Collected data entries
►

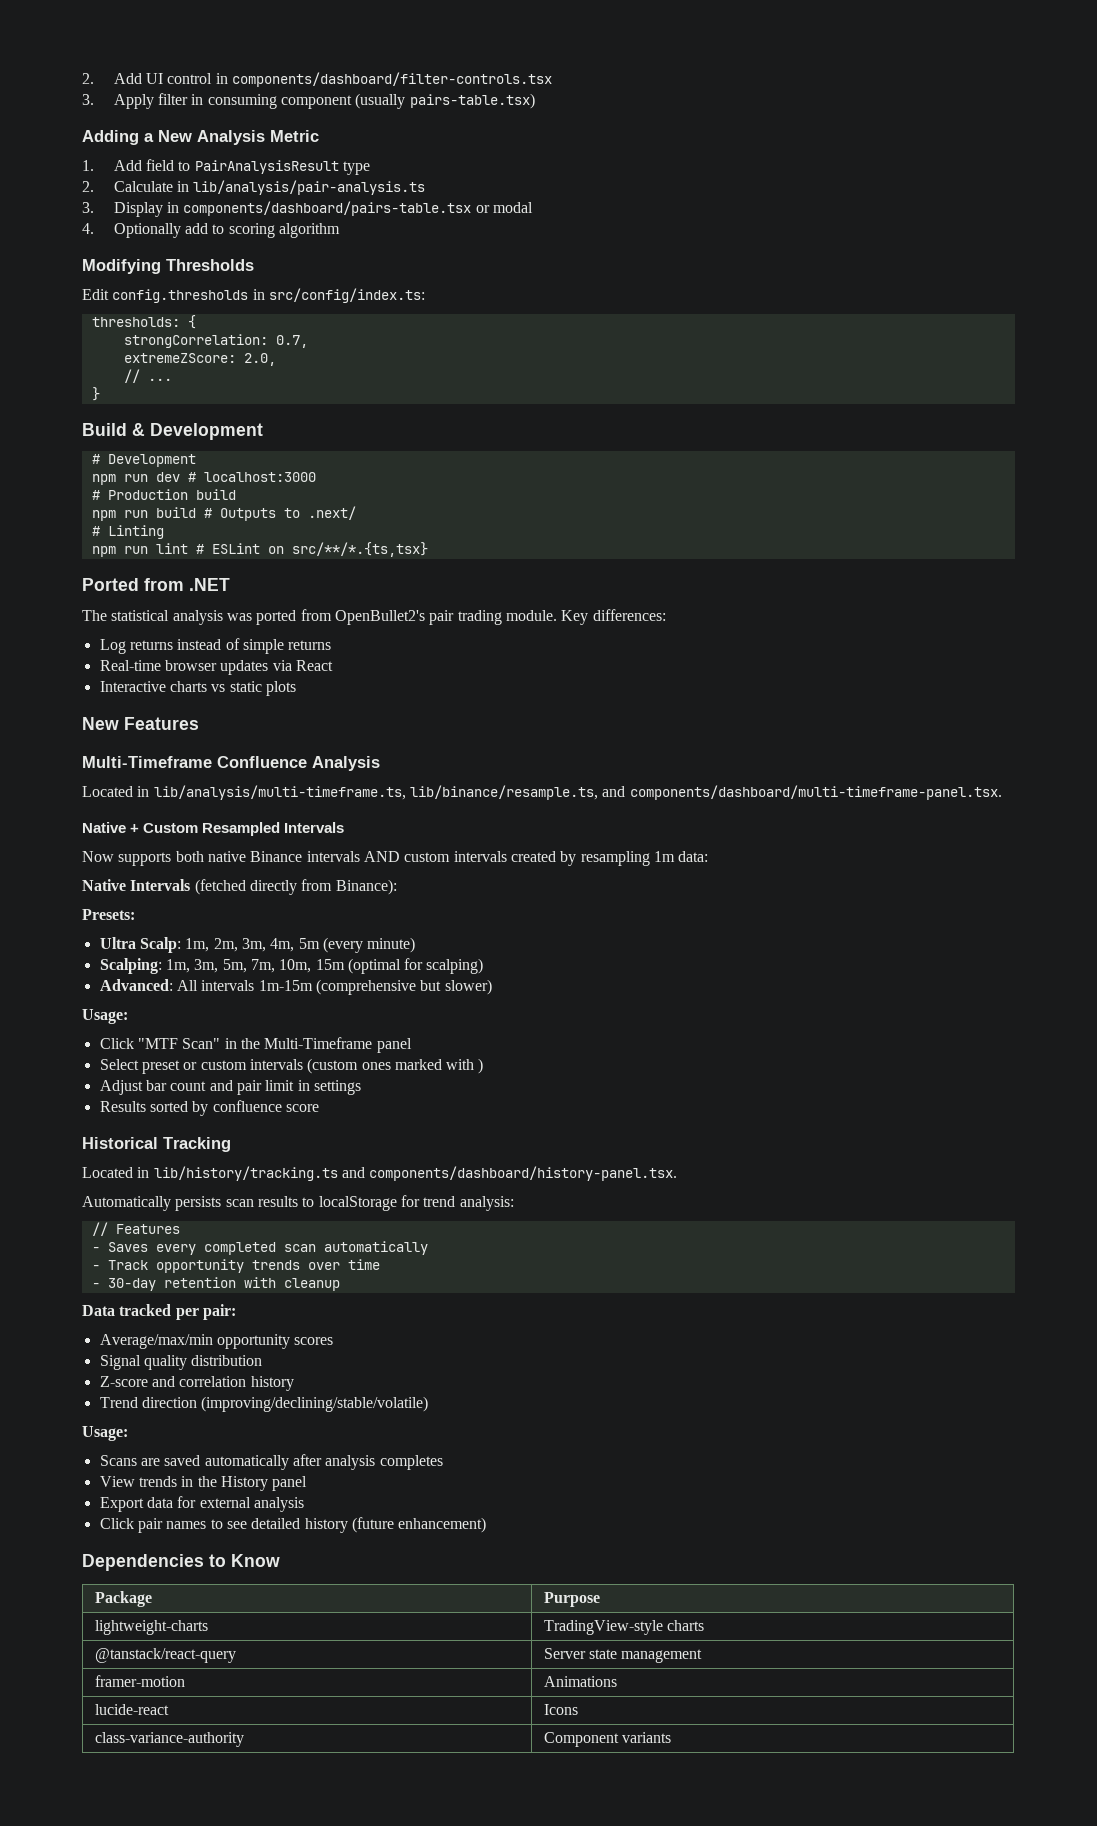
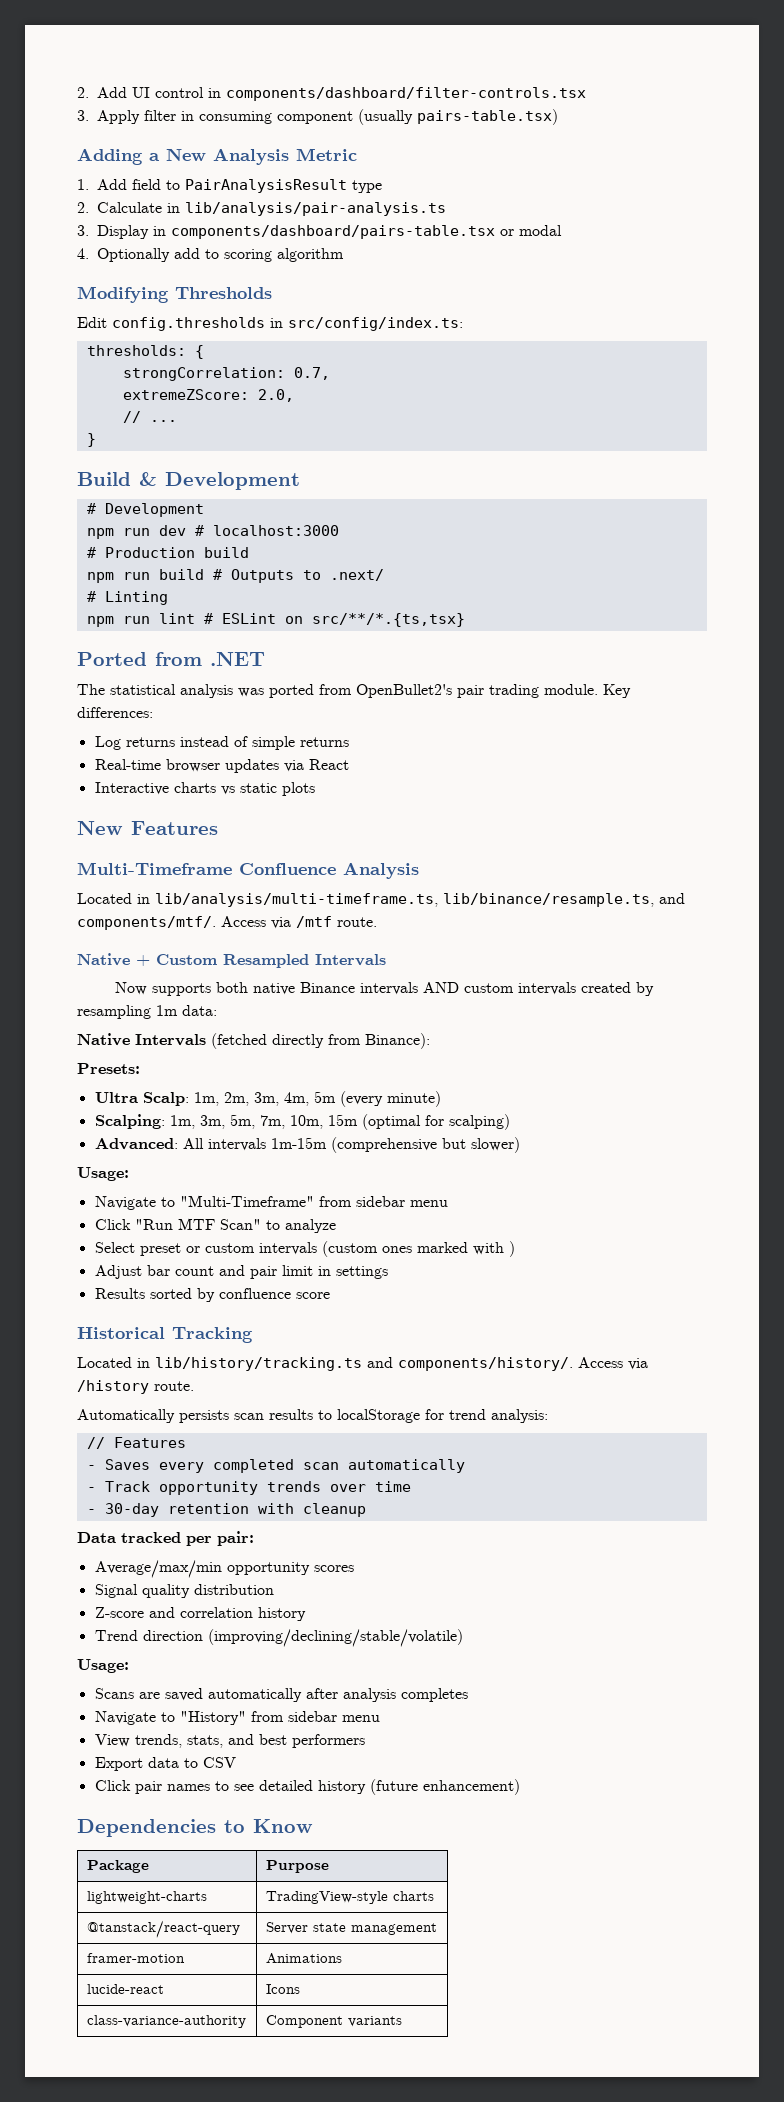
- Located in lib/analysis/multi-timeframe.ts, lib/binance/resample.ts, and components/dashboard/multi-timeframe-panel.tsx.
+ Located in lib/analysis/multi-timeframe.ts, lib/binance/resample.ts, and components/mtf/. Access via /mtf route.
- Click "MTF Scan" in the Multi-Timeframe panel
+ Navigate to "Multi-Timeframe" from sidebar menu
+ Click "Run MTF Scan" to analyze
- Located in lib/history/tracking.ts and components/dashboard/history-panel.tsx.
+ Located in lib/history/tracking.ts and components/history/. Access via /history route.
- View trends in the History panel
+ Navigate to "History" from sidebar menu
+ View trends, stats, and best performers
- Export data for external analysis
+ Export data to CSV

◄

** Exercise objective **
Copy out the lines above, from the one holding "and best performers" through the final line, with no other lines.

** Task result **
+ View trends, stats, and best performers
- Export data for external analysis
+ Export data to CSV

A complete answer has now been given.